Is there any performance problem between using a 32-bit or 64-bit register?
sub r8d,r8d
sub r8,r8
Both do the same thing, both are encoded as 3 bytes, but is one better?
I used r8 in this example because using eax/rax there is a difference (extra byte for the rex prefix).
Maybe I should qualify my question, it's not so much the performance (1 clock cycle ain't a killer) but more like a gotcha.
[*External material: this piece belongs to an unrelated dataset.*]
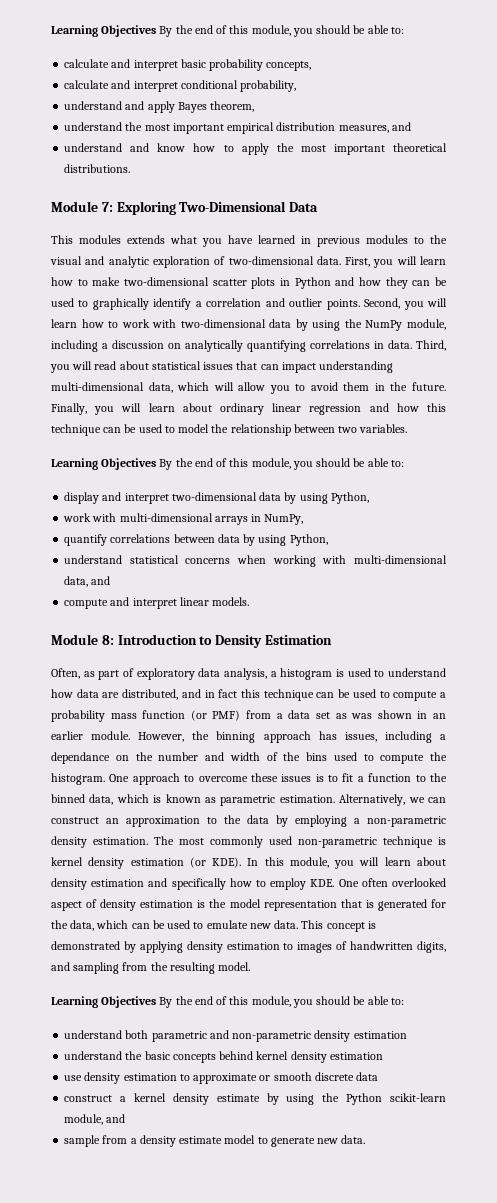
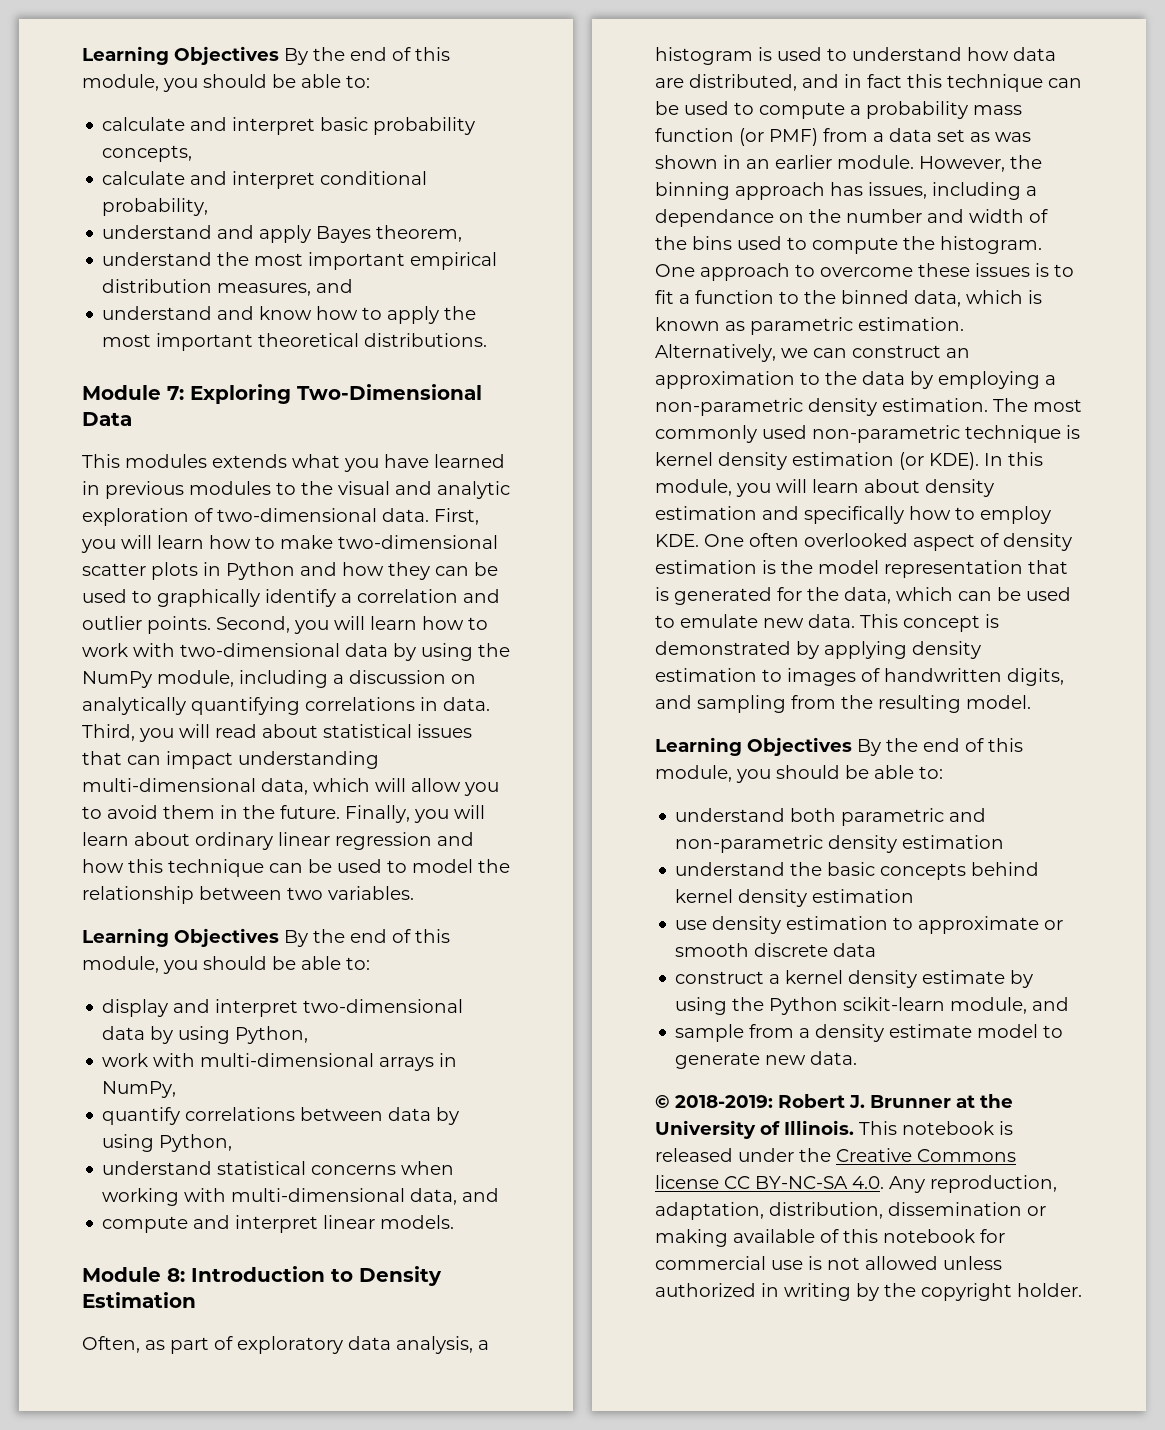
(366, 1139) none -> [655,1094,1013,1108] [655,1120,1013,1139] [655,1148,1016,1162] [655,1175,1057,1193] [655,1202,1046,1220] [655,1229,1005,1247] [655,1256,1002,1270] [655,1283,1082,1301] // © 2018-2019: Robert J. Brunner at the University of Illinois. This notebook is released under the Creative Commons license CC BY-NC-SA 4.0. Any reproduction, adaptation, distribution, dissemination or making available of this notebook for commercial use is not allowed unless authorized in writing by the copyright holder.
I am thinking of stalls, like when using an 8- or 16-bit register in 32-bit mode.
Hi sinsi,
I am using XOR reg,reg instead of SUB reg,reg
even though both instructions use 1 clock cycle on 486 processor
XOR is looking better and more sophisticated because it looks you understand binary numbers
here http://classes.engr.oregonstate.edu/eecs/summer2008/cs271/Instructions.htm you can check for clock cycles
regards
sinsi,
I don't know if 64 bit capable hardware suffered the problem that early PIVs did with partial register writes stalling a larger register read or write shortly after it. I personally doubt that a zeroing operation fits into that style of problem as both SUB and XOR tend to live in silicon, not microcode but probably the only safe way is to make a small test piece and time it. I remember on a PIII that you used to get very bad stalls if you performed a BYTE operation followed shortly after with a DWORD operation on a register and it was blatantly obvious that the timing was different.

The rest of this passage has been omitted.